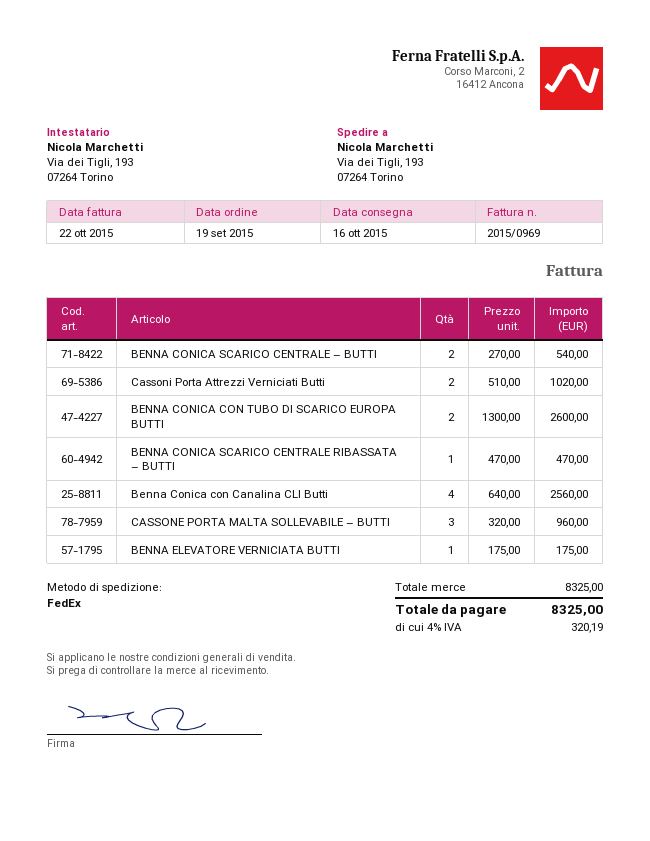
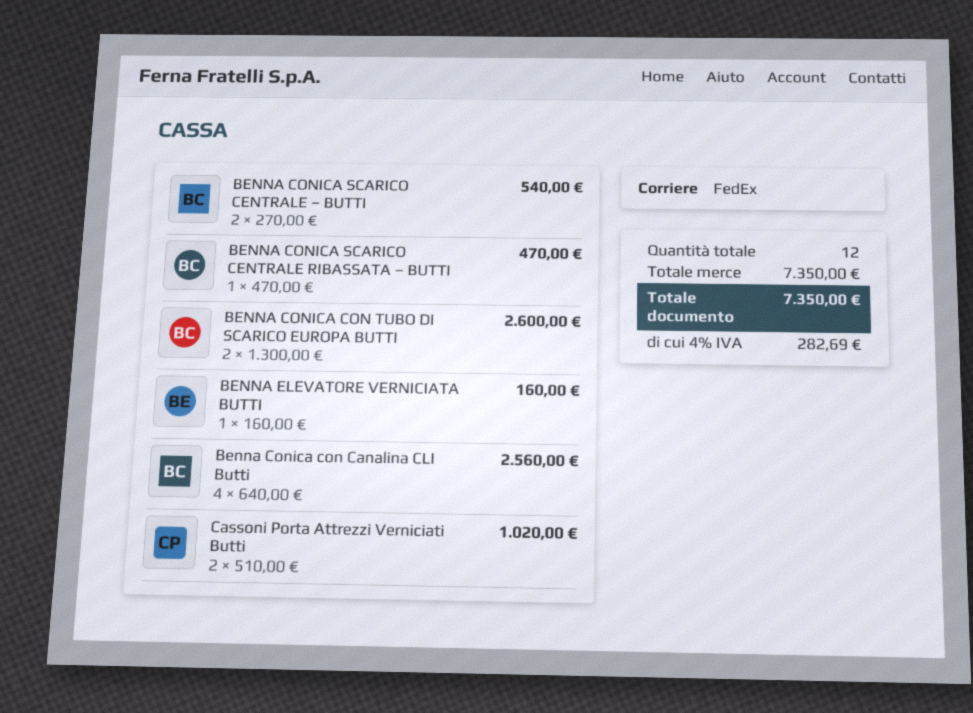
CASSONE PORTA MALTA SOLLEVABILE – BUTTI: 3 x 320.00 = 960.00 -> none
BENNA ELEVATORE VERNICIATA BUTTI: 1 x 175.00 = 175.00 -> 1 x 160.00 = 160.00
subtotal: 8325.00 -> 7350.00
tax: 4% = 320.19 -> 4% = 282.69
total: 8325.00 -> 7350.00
---*---
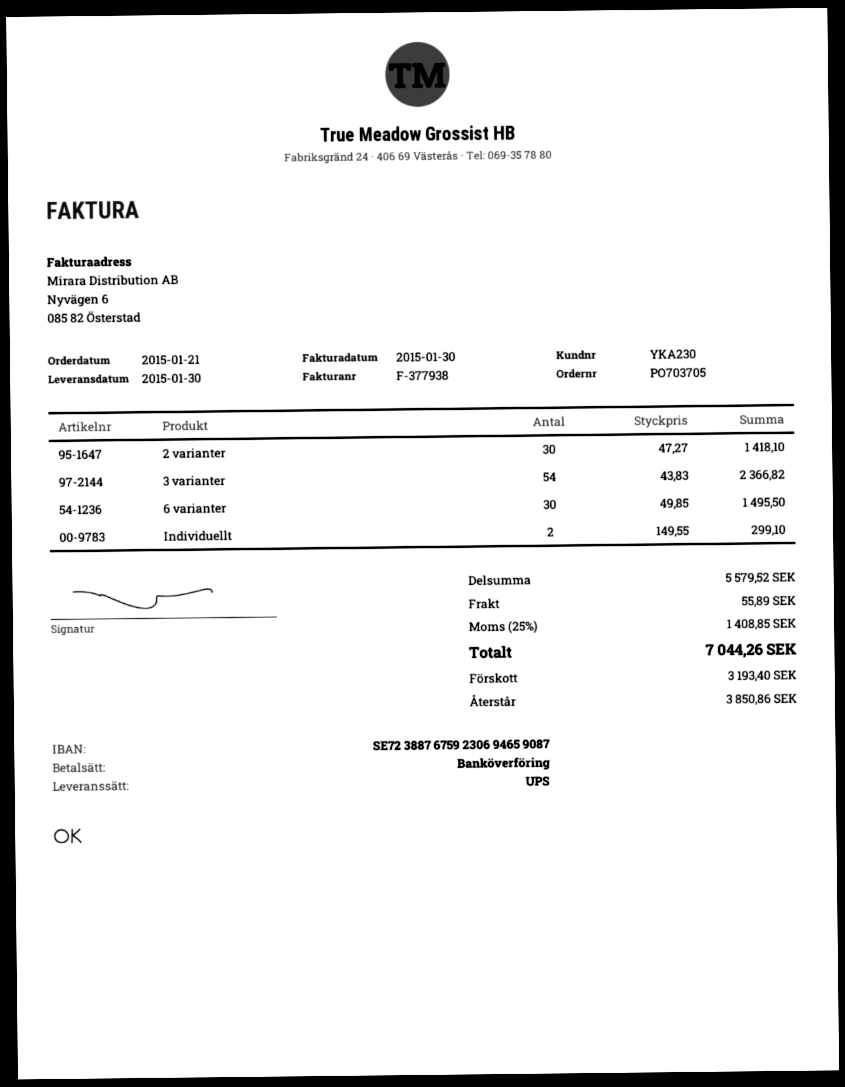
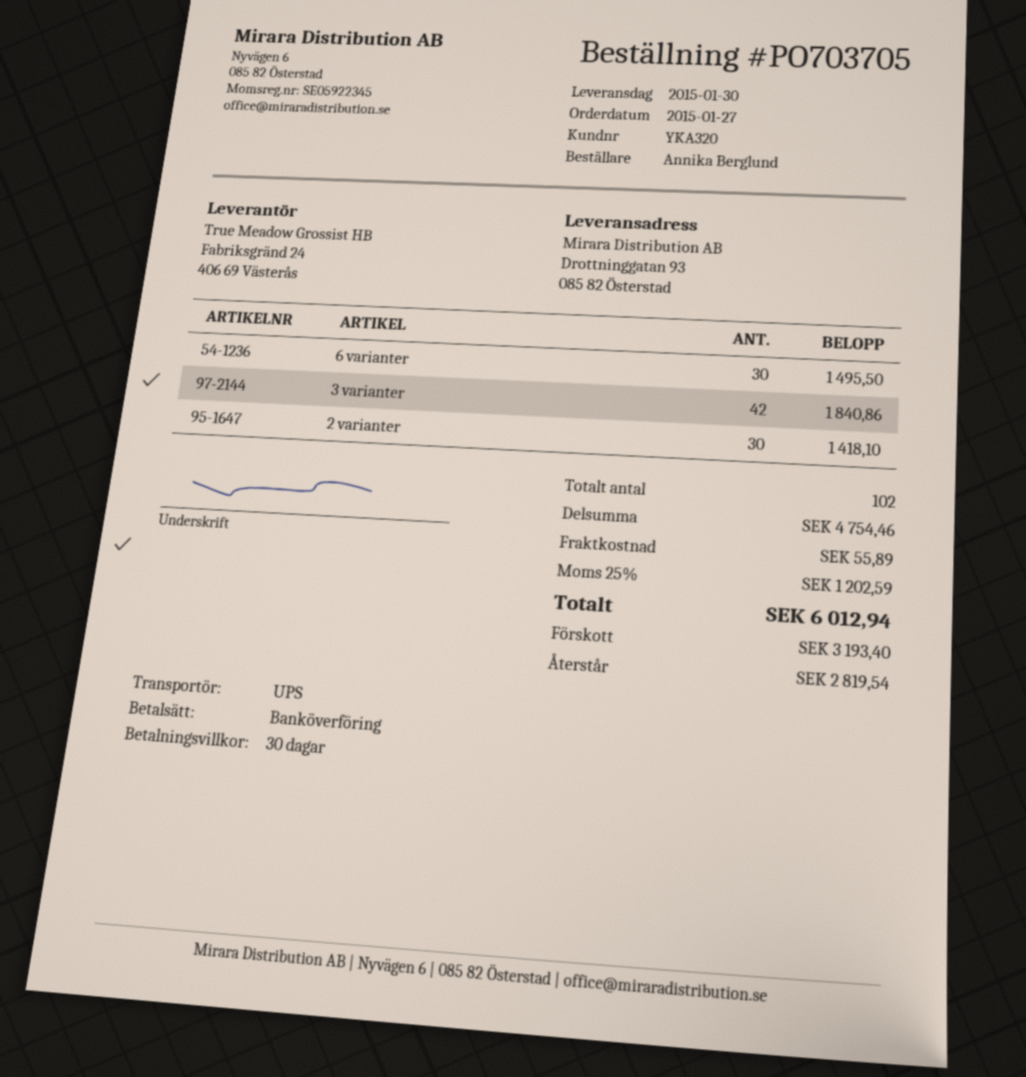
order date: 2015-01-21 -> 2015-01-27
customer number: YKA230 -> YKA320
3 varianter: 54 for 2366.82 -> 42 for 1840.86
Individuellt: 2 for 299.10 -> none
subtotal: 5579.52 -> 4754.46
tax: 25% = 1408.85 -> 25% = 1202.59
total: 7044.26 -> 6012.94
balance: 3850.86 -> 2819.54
---*---
REQUIRED ACTION: Please state how many lines in the data contain the word "BUTTI", giving only that number.

OUTPUT FOR THIS EXERCISE: 2